===== RECORDS FOR PROCESSING

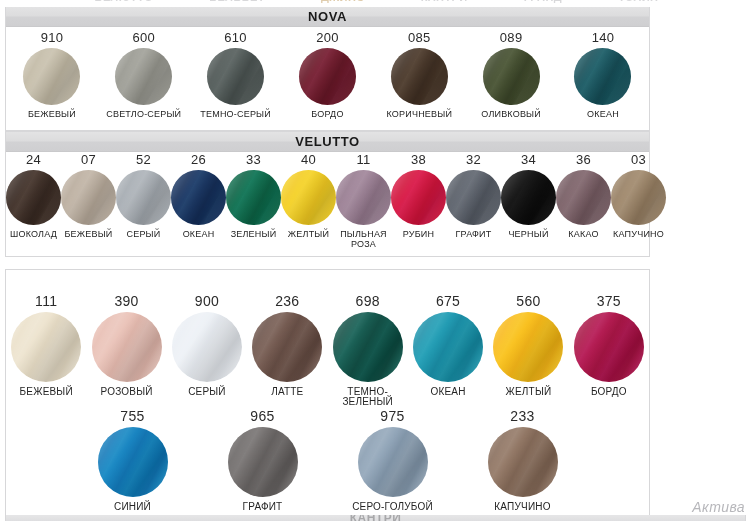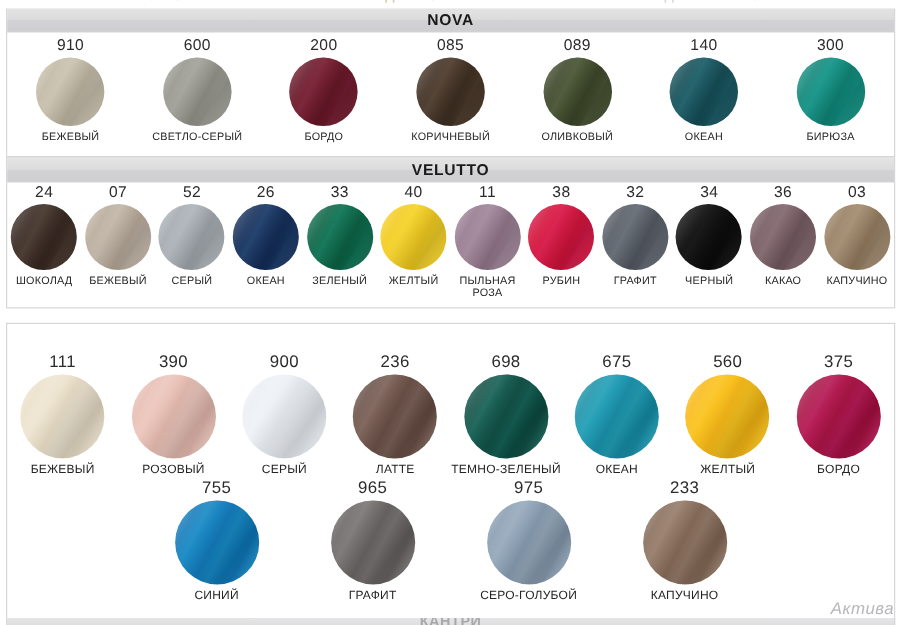--- a/index.html
+++ b/index.html
@@ -23,21 +23,21 @@
     font-size:11px;font-weight:bold;letter-spacing:.4px;
     color:#b9b9bd;
   }
   .top-strip .navrow span{
     transform:translateY(-5px);display:block;opacity:.55;white-space:nowrap;
   }
   .top-strip .navrow span.active{color:#c6a36a;}
 
   
   .block{
-    position:absolute;left:5px;width:741px;
+    position:absolute;left:5px;width:645px;
     background:#ffffff;
     border:1px solid #d7d7d9;
     box-sizing:border-box;
   }
   .block.nova{top:7px;height:124px;border-top:none;}
   .block.velutto{top:131px;height:126px;}
   .block.grand{top:269px;height:252px;border-bottom:none;}
 
   .band{
     height:19px;line-height:19px;
@@ -147,43 +147,43 @@
         <div class="code">910</div>
         <div class="dot" style="background:#c5bda9"></div>
         <div class="name">БЕЖЕВЫЙ</div>
       </div>
       <div class="sw">
         <div class="code">600</div>
         <div class="dot" style="background:#9b9b93"></div>
         <div class="name">СВЕТЛО-СЕРЫЙ</div>
       </div>
       <div class="sw">
+        <div class="code">610</div>
+        <div class="dot" style="background:#4e5755"></div>
+        <div class="name">ТЕМНО-СЕРЫЙ</div>
+      </div>
+      <div class="sw">
         <div class="code">200</div>
         <div class="dot" style="background:#6d1628"></div>
         <div class="name">БОРДО</div>
       </div>
       <div class="sw">
         <div class="code">085</div>
         <div class="dot" style="background:#433123"></div>
         <div class="name">КОРИЧНЕВЫЙ</div>
       </div>
       <div class="sw">
         <div class="code">089</div>
         <div class="dot" style="background:#3f4a2a"></div>
         <div class="name">ОЛИВКОВЫЙ</div>
       </div>
       <div class="sw">
         <div class="code">140</div>
         <div class="dot" style="background:#14525c"></div>
         <div class="name">ОКЕАН</div>
-      </div>
-      <div class="sw">
-        <div class="code">300</div>
-        <div class="dot" style="background:#0e8c7e"></div>
-        <div class="name">БИРЮЗА</div>
       </div>
 
     </div>
   </div>
 
   <div class="block velutto">
     <div class="band">VELUTTO</div>
     <div class="row">
 
       <div class="sw">

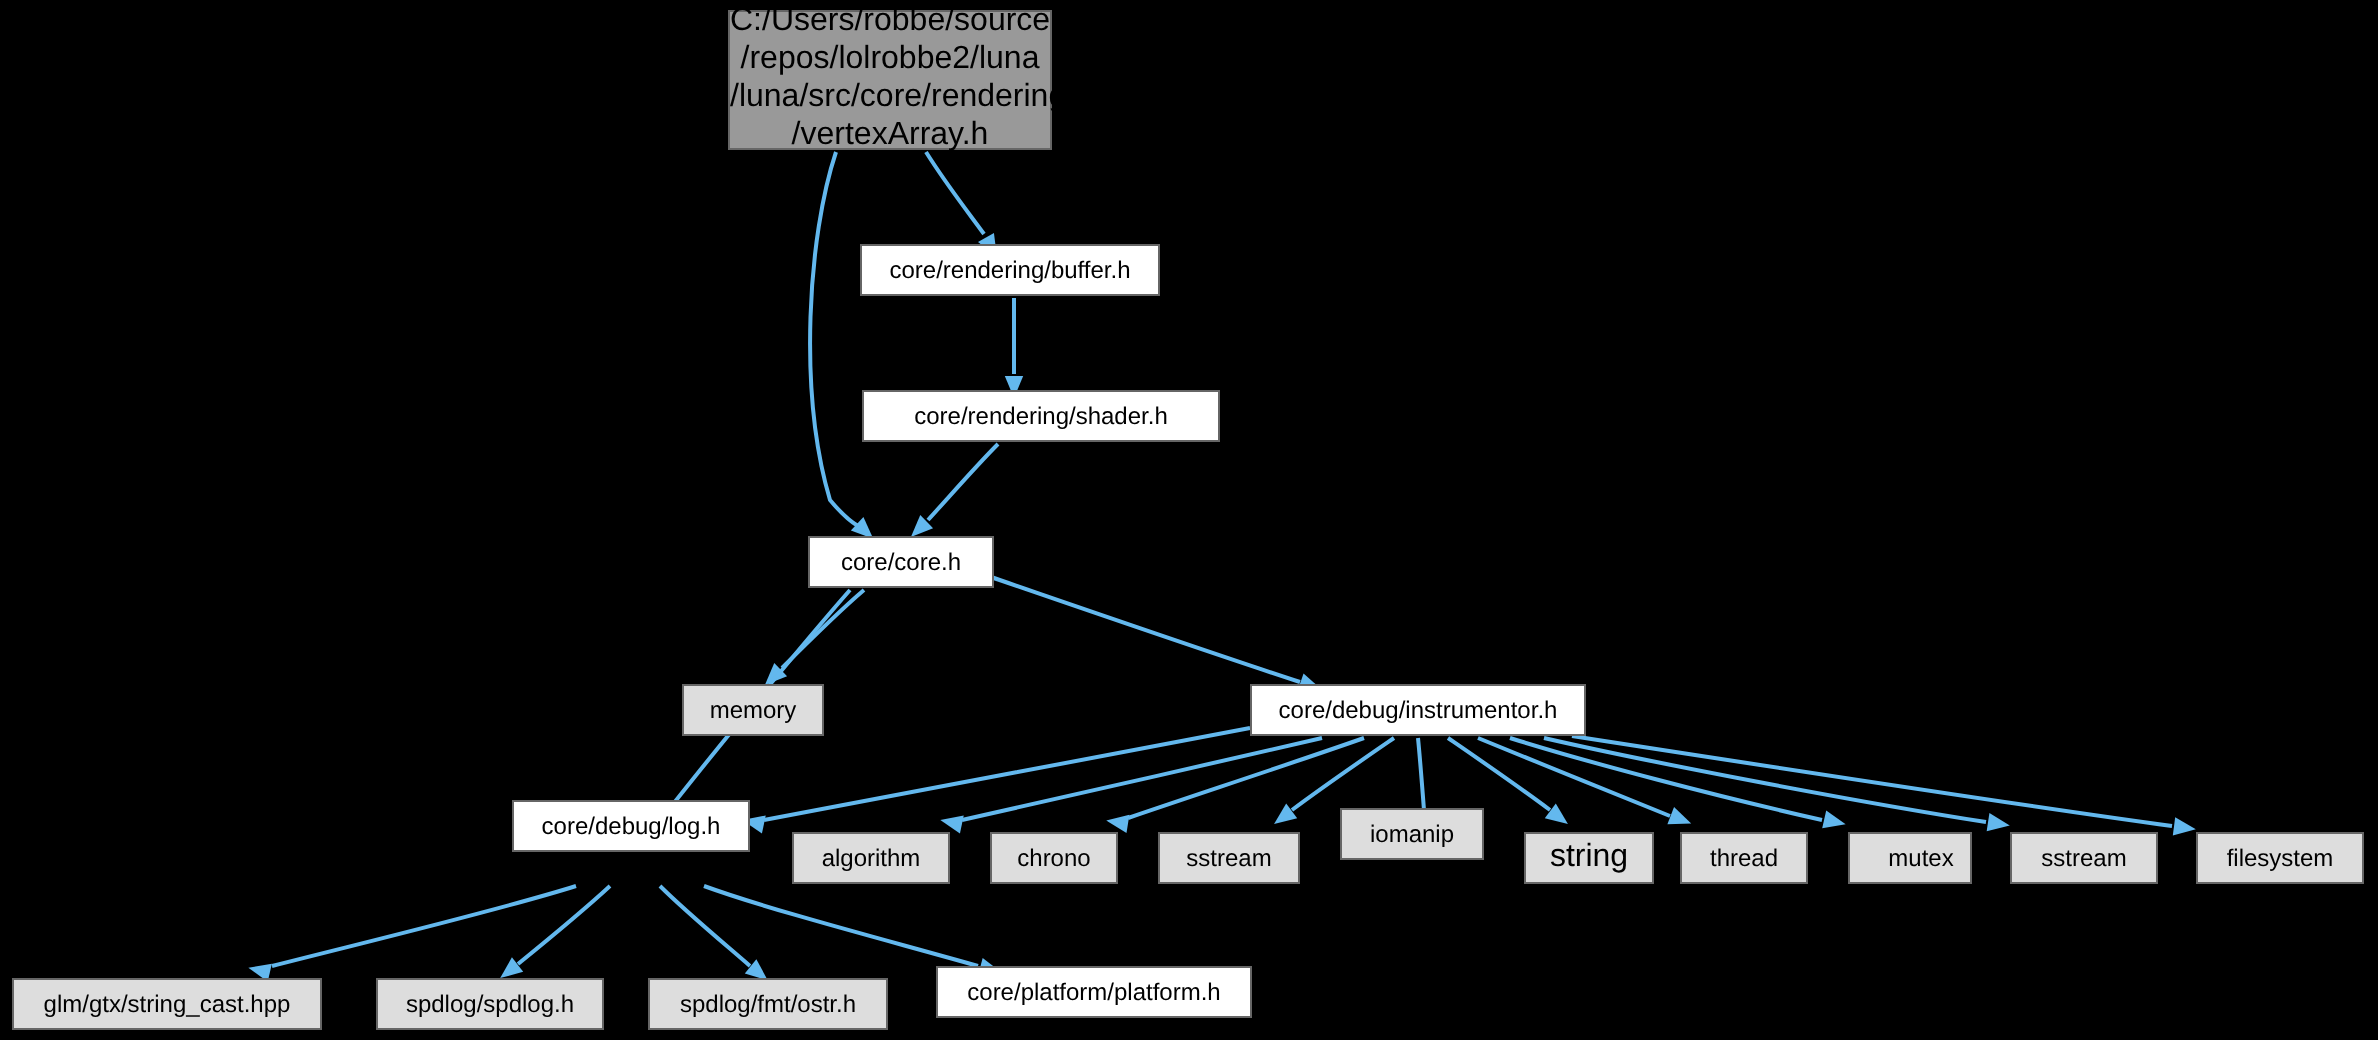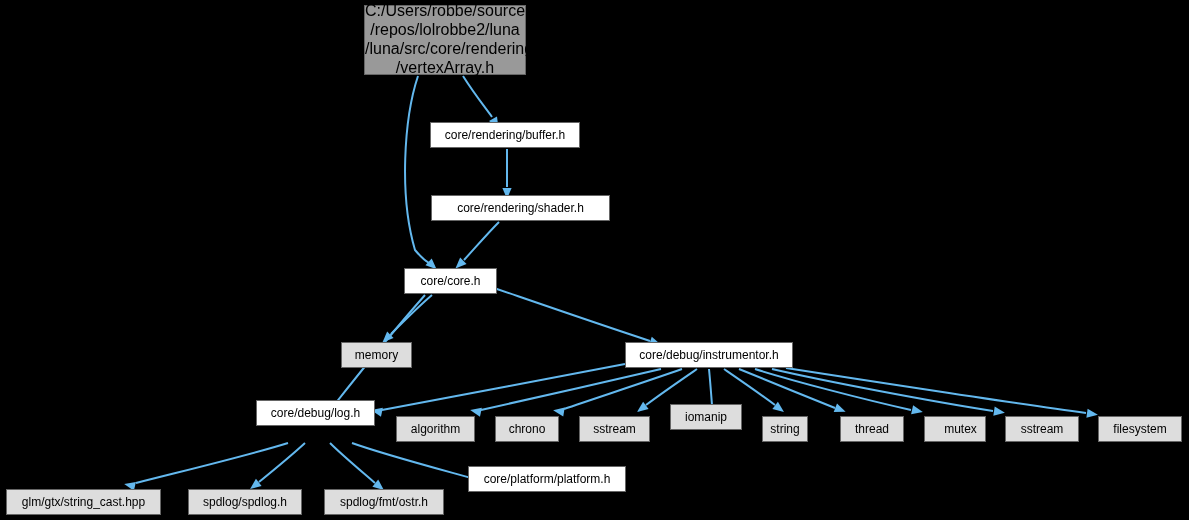--- a/index.html
+++ b/index.html
@@ -102,24 +102,24 @@
       <div class="gnode fill-local" style="left: 430px; top: 122px; width: 150px; height: 26px; font-size: 12px;"><span class="lbl">core/rendering/buffer.h</span></div>
       <div class="gnode fill-local" style="left: 431px; top: 195px; width: 179px; height: 26px; font-size: 12px;"><span class="lbl">core/rendering/shader.h</span></div>
       <div class="gnode fill-local" style="left: 404px; top: 268px; width: 93px; height: 26px; font-size: 12px;"><span class="lbl">core/core.h</span></div>
       <div class="gnode fill-system" style="left: 341px; top: 342px; width: 71px; height: 26px; font-size: 12px;"><span class="lbl">memory</span></div>
       <div class="gnode fill-local" style="left: 625px; top: 342px; width: 168px; height: 26px; font-size: 12px;"><span class="lbl">core/debug/instrumentor.h</span></div>
       <div class="gnode fill-local" style="left: 256px; top: 400px; width: 119px; height: 26px; font-size: 12px;"><span class="lbl">core/debug/log.h</span></div>
       <div class="gnode fill-system" style="left: 396px; top: 416px; width: 79px; height: 26px; font-size: 12px;"><span class="lbl">algorithm</span></div>
       <div class="gnode fill-system" style="left: 495px; top: 416px; width: 64px; height: 26px; font-size: 12px;"><span class="lbl">chrono</span></div>
       <div class="gnode fill-system" style="left: 579px; top: 416px; width: 71px; height: 26px; font-size: 12px;"><span class="lbl">sstream</span></div>
       <div class="gnode fill-system" style="left: 670px; top: 404px; width: 72px; height: 26px; font-size: 12px;"><span class="lbl">iomanip</span></div>
-      <div class="gnode fill-system" style="left: 762px; top: 416px; width: 46px; height: 26px; font-size: 12px;"><span class="lbl">string</span></div>
+      <div class="gnode fill-system" style="left: 762px; top: 416px; width: 65px; height: 26px; font-size: 16px;"><span class="lbl">string</span></div>
       <div class="gnode fill-system" style="left: 840px; top: 416px; width: 64px; height: 26px; font-size: 12px;"><span class="lbl">thread</span></div>
       <div class="gnode fill-system" style="left: 924px; top: 416px; width: 62px; height: 26px; font-size: 12px; padding-left: 11px;"><span class="lbl">mutex</span></div>
       <div class="gnode fill-system" style="left: 1005px; top: 416px; width: 74px; height: 26px; font-size: 12px;"><span class="lbl">sstream</span></div>
       <div class="gnode fill-system" style="left: 1098px; top: 416px; width: 84px; height: 26px; font-size: 12px;"><span class="lbl">filesystem</span></div>
       <div class="gnode fill-system" style="left: 6px; top: 489px; width: 155px; height: 26px; font-size: 12px;"><span class="lbl">glm/gtx/string_cast.hpp</span></div>
       <div class="gnode fill-system" style="left: 188px; top: 489px; width: 114px; height: 26px; font-size: 12px;"><span class="lbl">spdlog/spdlog.h</span></div>
       <div class="gnode fill-system" style="left: 324px; top: 489px; width: 120px; height: 26px; font-size: 12px;"><span class="lbl">spdlog/fmt/ostr.h</span></div>
-      <div class="gnode fill-local" style="left: 468px; top: 466px; width: 158px; height: 26px; font-size: 12px;"><span class="lbl">core/platform/platform.h</span></div>
+      <div class="gnode fill-local" style="left: 468px; top: 483px; width: 158px; height: 26px; font-size: 12px;"><span class="lbl">core/platform/platform.h</span></div>
     </div>
 
 </div>
 
 </body></html>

==========

= TASK INSTRUCTIONS =
In the entries above, how many lines contain the string "name"? Say only the number.

= RESPONSE TO THIS EXERCISE =
8